Part 2 of the Custom Geth Consensus Series

In Part 1, we covered the Engine API fundamentals — how to authenticate with Geth, trigger block building, and finalize blocks. Now we’ll wrap those same calls into a production-ready application with retry logic, health checks, and graceful shutdown. Full source code is on GitHub.

What We’re Building

A single-node consensus layer that:

  • Produces blocks continuously
  • Handles transient failures with exponential backoff
  • Exposes health checks for orchestration
  • Supports graceful shutdown
  • Provides Prometheus metrics

Application Structure

The application has four main components:

┌──────────────────────────────────────────────────────┐
│                   SingleNodeApp                       │
│  ┌──────────────┐ ┌──────────────┐ ┌──────────────┐  │
│  │ BlockBuilder  │ │ StateManager │ │ HealthServer │  │
│  └──────┬───────┘ └──────┬───────┘ └──────────────┘  │
│         │                │                            │
│  ┌──────▼────────────────▼───────────────────────┐   │
│  │               Run Loop                         │   │
│  │  GetPayload ──► Read State ──► FinalizeBlock   │   │
│  └────────────────────────────────────────────────┘   │
└──────────────────────────────────────────────────────┘

Configuration

Define all configurable parameters:

type Config struct {
    InstanceID               string        // Unique node identifier
    EthClientURL             string        // Engine API endpoint (e.g., http://localhost:8551)
    JWTSecret                string        // Hex-encoded 32-byte secret
    PriorityFeeRecipient     string        // Address receiving priority fees
    EVMBuildDelay            time.Duration // Wait after ForkchoiceUpdated
    EVMBuildDelayEmptyBlocks time.Duration // Min time between empty blocks
    TxPoolPollingInterval    time.Duration // Poll interval when mempool empty
    HealthAddr               string        // Health endpoint address
}

Sensible defaults:

ParameterDefaultPurpose
EVMBuildDelay1msTime for Geth to include transactions
EVMBuildDelayEmptyBlocks1minAvoid spamming empty blocks
TxPoolPollingInterval5msCheck for new transactions

State Manager

Between building and finalizing a block, we need to persist the payload. Why not just pass the struct directly? Because in Part 3, this state moves to Redis, so we serialize it now to keep the interface consistent. The payload and EIP-7685 requests are encoded as msgpack + base64 strings.

package state

type BuildStep int

const (
    StepBuildBlock BuildStep = iota
    StepFinalizeBlock
)

type BlockBuildState struct {
    CurrentStep      BuildStep
    PayloadID        string
    ExecutionPayload string // Base64-encoded msgpack
    Requests         string // Base64-encoded msgpack (EIP-7685)
}

type StateManager interface {
    SaveBlockState(ctx context.Context, state *BlockBuildState) error
    GetBlockBuildState(ctx context.Context) BlockBuildState
    ResetBlockState(ctx context.Context) error
}

The StateManager interface is designed to be swappable. For single-node, LocalStateManager is a trivial in-memory implementation — see the full source. Part 3 will replace it with Redis-backed state.
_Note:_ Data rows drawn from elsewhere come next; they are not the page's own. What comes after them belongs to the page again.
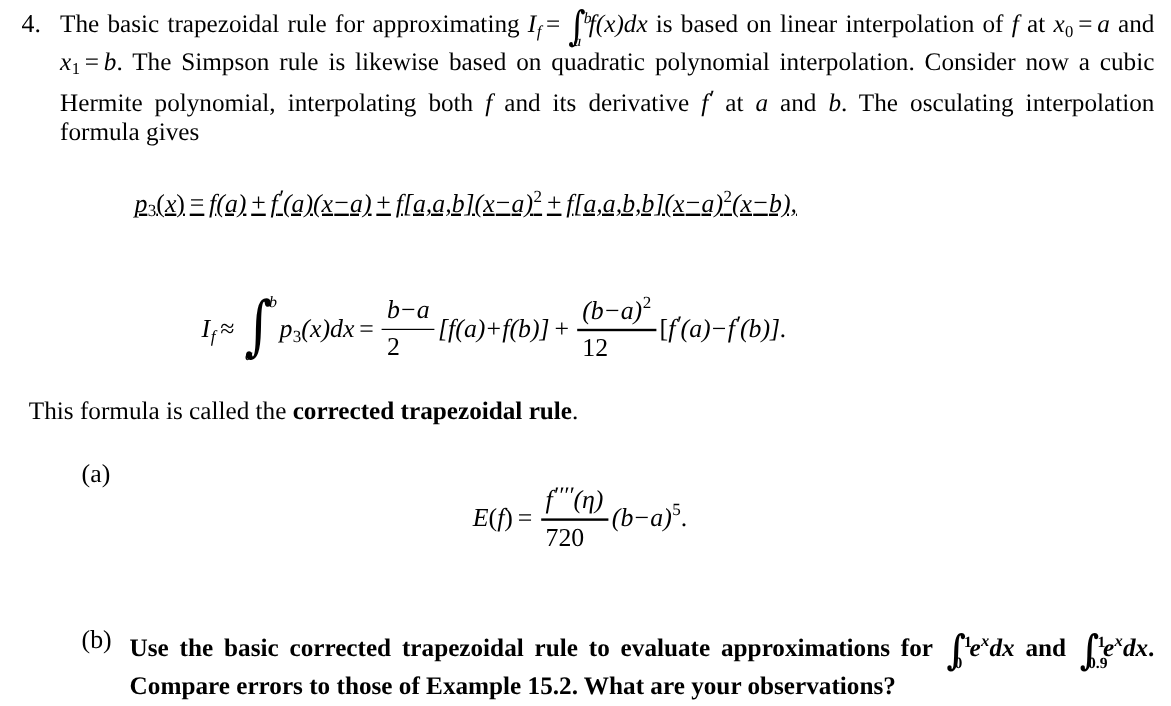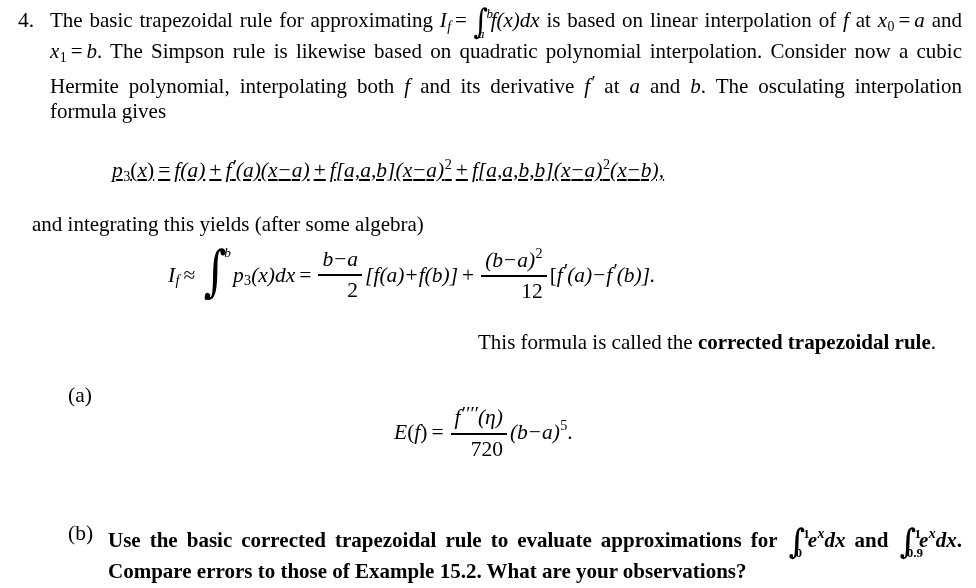--- a/index.html
+++ b/index.html
@@ -35,24 +35,24 @@
     top: 8px;
     font-size: 21.5px;
     line-height: 25px;
   }
   .para {
     left: 50px;
     top: 8px;
     width: 912px;
   }
   .para2 {
-    left: 36px;
+    left: 24px;
     top: 330px;
     width: 900px;
-    text-align: right;
+    text-align: left;
   }
   .lbl {
     position: absolute;
     font-size: 21.5px;
     line-height: 25px;
   }
   .item-a-label { left: 68px; top: 383px; }
   .item-a-text  { left: 108px; top: 383px; width: 790px; text-align: left; }
   .item-b-label { left: 68px; top: 521px; }
   .item-b-text  { left: 108px; top: 521px; width: 854px; text-align: justify; font-weight: bold; }
@@ -144,21 +144,21 @@
     font-size: 0.62em;
     font-style: italic;
     bottom: -0.62em;
     left: 10%;
   }
 
   
   .frac {
     display: inline-block;
     vertical-align: middle;
-    text-align: right;
+    text-align: left;
     margin: 0 3px;
     position: relative;
     top: -0.08em;
   }
   .frac .numer {
     display: block;
     padding: 0 4px 1px 4px;
     line-height: 1.18;
   }
   .frac .bar {
@@ -189,21 +189,20 @@
   <div class="num">4.</div>
 
   <div class="block para">
     <span>The basic trapezoidal rule for approximating </span><span class="mi">I</span><span class="sub">f</span><span class="mo-wide">=</span><span class="intg"><span class="sign">∫</span><span class="lim-top">b</span><span class="lim-bot">a</span></span><span class="mi">f(x)dx</span><span> is based on linear interpolation of </span><span class="mi">f</span><span> at </span><span class="mi">x</span><span class="sub sub-n">0</span><span class="mo-wide">=</span><span class="mi">a</span><span> and </span><span class="mi">x</span><span class="sub sub-n">1</span><span class="mo-wide">=</span><span class="mi">b</span><span>. The Simpson rule is likewise based on quadratic polynomial interpolation. Consider now a cubic Hermite polynomial, interpolating both </span><span class="mi">f</span><span> and its derivative </span><span class="mi">f</span><span class="prime">′</span><span> at </span><span class="mi">a</span><span> and </span><span class="mi">b</span><span>. The osculating interpolation formula gives</span>
   </div>
 
   <div class="eq" id="eq-p3">
     <span class="mi">p</span><span class="sub sub-n">3</span><span class="mn">(</span><span class="mi">x</span><span class="mn">)</span><span class="mo-wide">=</span><span class="mi">f</span><span class="mi">(a)</span><span class="mo-wide">+</span><span class="mi">f</span><span class="prime">′</span><span class="mi">(a)(x</span><span class="mo">−</span><span class="mi">a)</span><span class="mo-wide">+</span><span class="mi">f</span><span class="mi">[a,a,b](x</span><span class="mo">−</span><span class="mi">a)</span><span class="sup">2</span><span class="mo-wide">+</span><span class="mi">f</span><span class="mi">[a,a,b,b](x</span><span class="mo">−</span><span class="mi">a)</span><span class="sup">2</span><span class="mi">(x</span><span class="mo">−</span><span class="mi">b),</span>
   </div>
 
-  <div class="block" style="left:32px; top:212px; width:600px; text-align:left;">and integrating this yields (after some algebra)</div>
 
   <div class="eq" id="eq-trap">
     <span class="mi">I</span><span class="sub">f</span><span class="mo-wide">≈</span><span class="intg-big"><span class="sign">∫</span><span class="lim-top">b</span><span class="lim-bot">a</span></span><span class="mi">p</span><span class="sub sub-n">3</span><span class="mi">(x)dx</span><span class="mo-wide">=</span><span class="frac"><span class="numer"><span class="mi">b</span><span class="mo">−</span><span class="mi">a</span></span><span class="bar"></span><span class="denom">2</span></span><span class="mi">[f(a)</span><span class="mo">+</span><span class="mi">f(b)]</span><span class="mo-wide">+</span><span class="frac"><span class="numer"><span class="mi">(b</span><span class="mo">−</span><span class="mi">a)</span><span class="sup">2</span></span><span class="bar"></span><span class="denom">12</span></span><span class="mn">[</span><span class="mi">f</span><span class="prime">′</span><span class="mi">(a)</span><span class="mo">−</span><span class="mi">f</span><span class="prime">′</span><span class="mi">(b)].</span>
   </div>
 
   <div class="block para2">
     <span>This formula is called the </span><span class="bold">corrected trapezoidal rule</span><span>.</span>
   </div>
 
   <div class="lbl item-a-label">(a)</div>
Retry Logic with Exponential Backoff

Network issues and Geth restarts are common. Every Engine API call is wrapped in exponential backoff using cenkalti/backoff. Return backoff.Permanent(err) for errors that shouldn’t be retried (like INVALID payload status):

func retryWithBackoff(ctx context.Context, maxAttempts uint64, logger *slog.Logger, operation func() error) error {
    eb := backoff.NewExponentialBackOff()
    eb.InitialInterval = 200 * time.Millisecond
    eb.MaxInterval = 30 * time.Second

    b := backoff.WithMaxRetries(eb, maxAttempts)

    return backoff.Retry(func() error {
        select {
        case <-ctx.Done():
            return backoff.Permanent(ctx.Err())
        default:
            if err := operation(); err != nil {
                logger.Warn("Operation failed, retrying", "error", err)
                return err
            }
            return nil
        }
    }, backoff.WithContext(b, ctx))
}

You’ll see this used throughout the block builder below.

Block Builder

The block builder orchestrates the two-phase process from Part 1, with retry logic around every Engine API call.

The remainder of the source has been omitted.